Купив с запасом сигарет, – в последние дни он много курил, пачки по две в день, – Павел задержался на крыльце магазина.
– Электричка давно была? – обратился он к отдыхающим.
– Да только что, пяти минут не прошло, – с охотой отозвался один из мужиков.
– А почему народу-то нет никого?
– Так откуда ж ему взяться, сегодня будний день, дачники-то все больше по выходным и на своих машинах ездят, – вступил в разговор второй.
– Мужики, а вы давно тут сидите? – спросил Павел и сразу сообразил, что спрашивать у них про Лизу бесполезно.
– А тебе-то что за дело? – недобро буркнул третий, стоявший на изготовку со стаканом. – Иди куда шел.
– Ты чего, Степаныч! Человек к тебе уважительно, – загудели двое других.
Павел решил не мешать процессу, спустился с крыльца и пошел к припаркованной на обочине машине. У самой обочины черной стеной вставала лесополоса, отделяющая дачный массив от железной дороги.
Он уже открыл дверцу и хотел сесть, когда откуда-то из-за деревьев, из черноты до него донеслись приглушенные звуки возни. Павел замер, прислушался и, напрягая зрение, внимательно всмотрелся в то место, откуда шел звук. Едва разглядев в темноте движущийся смутный силуэт, он сделал несколько шагов вперед, но тут же вернулся к машине за фонарем. Возня не прекращалась. Свет фонаря выхватил круг мокрой от росы травы, поваленное дерево, кусты. Звуки доносились оттуда. В кустах затрещало, и что-то мохнатое и большое бросилось прямо на него из темноты. От неожиданности Павел выронил фонарь и отступил назад. На обочину выскочила лохматая собака и, прибавив скорости, побежала прочь, держа что-то в зубах. Он быстро подобрал фонарь и стремглав бросился в лес к поваленному дереву. Луч фонаря скользнул по стволу и замер.
На траве лежал человек, уткнувшись лицом в землю… это была женщина… светлая блузка оказалась сильно запачкана грязью. Рядом валялись разодранный полиэтиленовый пакет и свертки с продуктами. Бум. Сердце Павла стукнуло и остановилось.
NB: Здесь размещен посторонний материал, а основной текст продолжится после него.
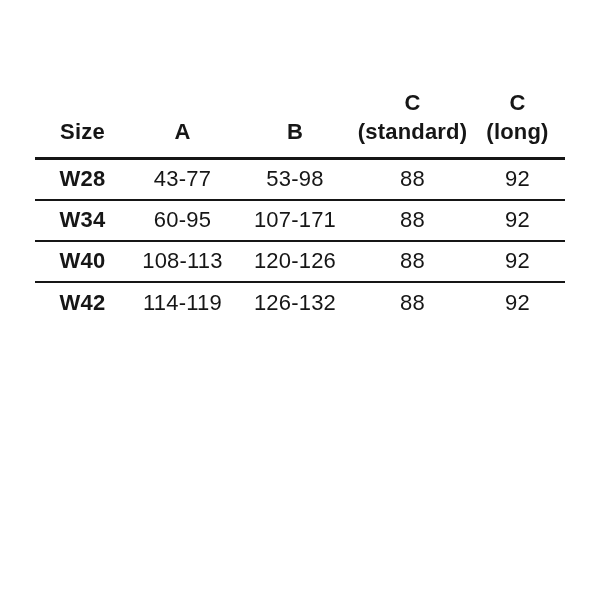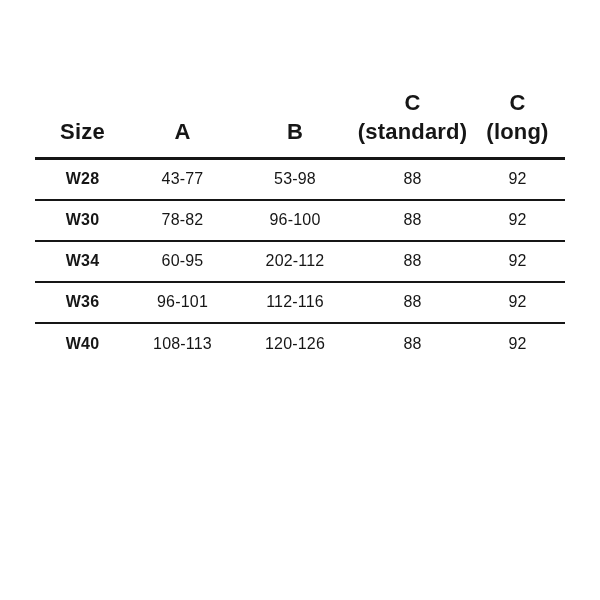--- a/index.html
+++ b/index.html
@@ -51,7 +51,7 @@
     border-bottom: none;
   }
   tbody td {
-    font-size: 16px;
+    font-size: 22px;
     text-align: center;
     vertical-align: middle;
     padding: 0;

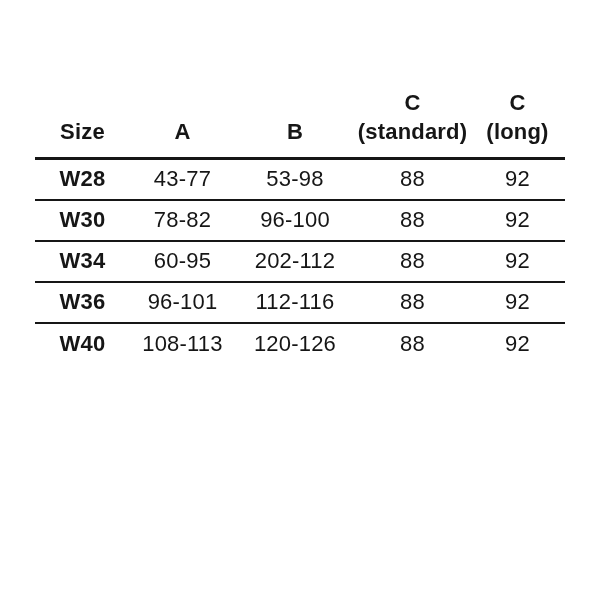--- a/index.html
+++ b/index.html
@@ -103,13 +103,6 @@
         <td>92</td>
       </tr>
       <tr>
-        <td class="size-col">W30</td>
-        <td>78-82</td>
-        <td>96-100</td>
-        <td>88</td>
-        <td>92</td>
-      </tr>
-      <tr>
         <td class="size-col">W34</td>
         <td>60-95</td>
         <td>202-112</td>

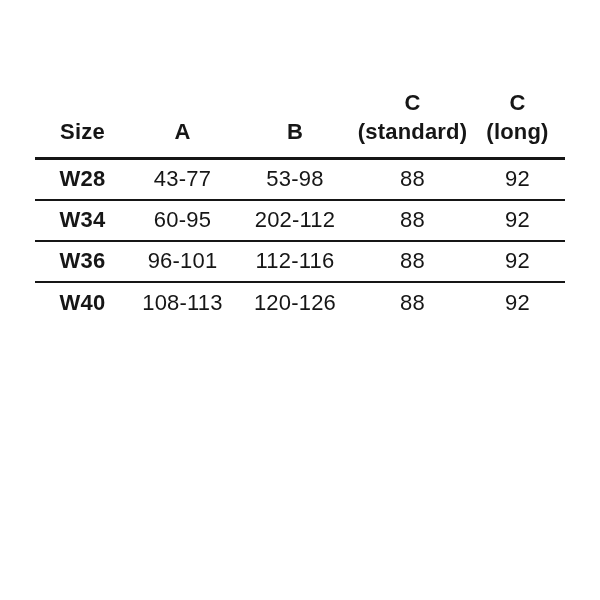--- a/index.html
+++ b/index.html
@@ -105,7 +105,7 @@
       <tr>
         <td class="size-col">W34</td>
         <td>60-95</td>
-        <td>202-112</td>
+        <td>107-171</td>
         <td>88</td>
         <td>92</td>
       </tr>

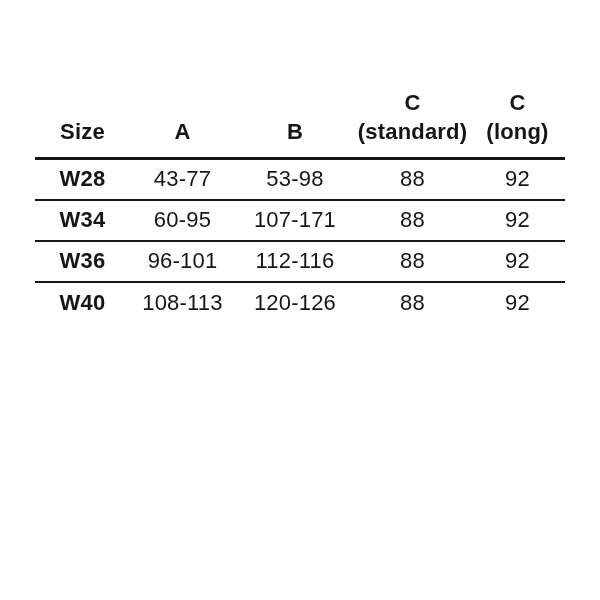--- a/index.html
+++ b/index.html
@@ -110,13 +110,6 @@
         <td>92</td>
       </tr>
       <tr>
-        <td class="size-col">W36</td>
-        <td>96-101</td>
-        <td>112-116</td>
-        <td>88</td>
-        <td>92</td>
-      </tr>
-      <tr>
         <td class="size-col">W40</td>
         <td>108-113</td>
         <td>120-126</td>

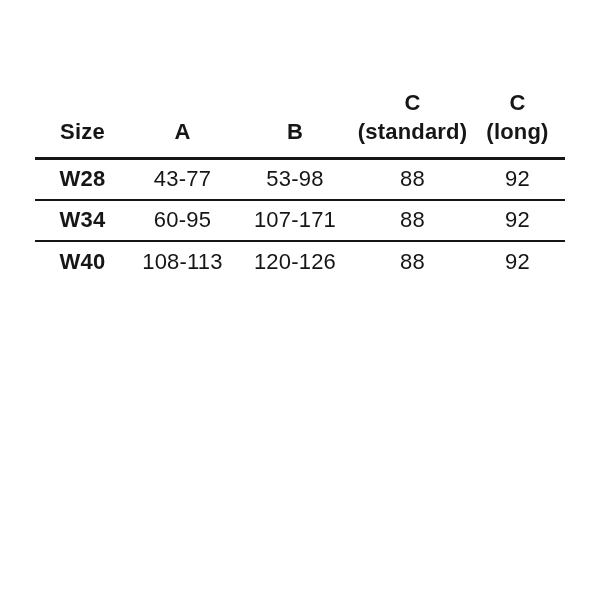--- a/index.html
+++ b/index.html
@@ -116,6 +116,13 @@
         <td>88</td>
         <td>92</td>
       </tr>
+      <tr>
+        <td class="size-col">W42</td>
+        <td>114-119</td>
+        <td>126-132</td>
+        <td>88</td>
+        <td>92</td>
+      </tr>
     </tbody>
   </table>
 </div>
Все. Не успел. Он закрыл глаза, потому что не мог смотреть на лежащее перед ним тело. Но руки сами потянулись к нему. Павел наклонился. Что же делать? Так. Надо отнести ее в машину, скорей, может, еще не поздно. Дрожащая рука коснулась тела. Оно оказалось еще теплым, то есть совсем теплым, можно сказать, даже горячим. Через мгновение тело шевельнулось, и, издав невнятный звук, перевернулось на спину, пахнув на Павла чудовищным многодневным перегаром. Губы на незнакомом лице причмокнули, растянулись в блаженной улыбке, обнажив нестройный ряд металлических зубов.
Звонок мобильного, эхом разнесшийся по лесу, заставил его вздрогнуть.
– Слушай, Паш, я так спешила, что забыла про сигареты. Купи мне, пожалуйста, моих ученических, тонких… если ты еще на станции. – Это была Лиза.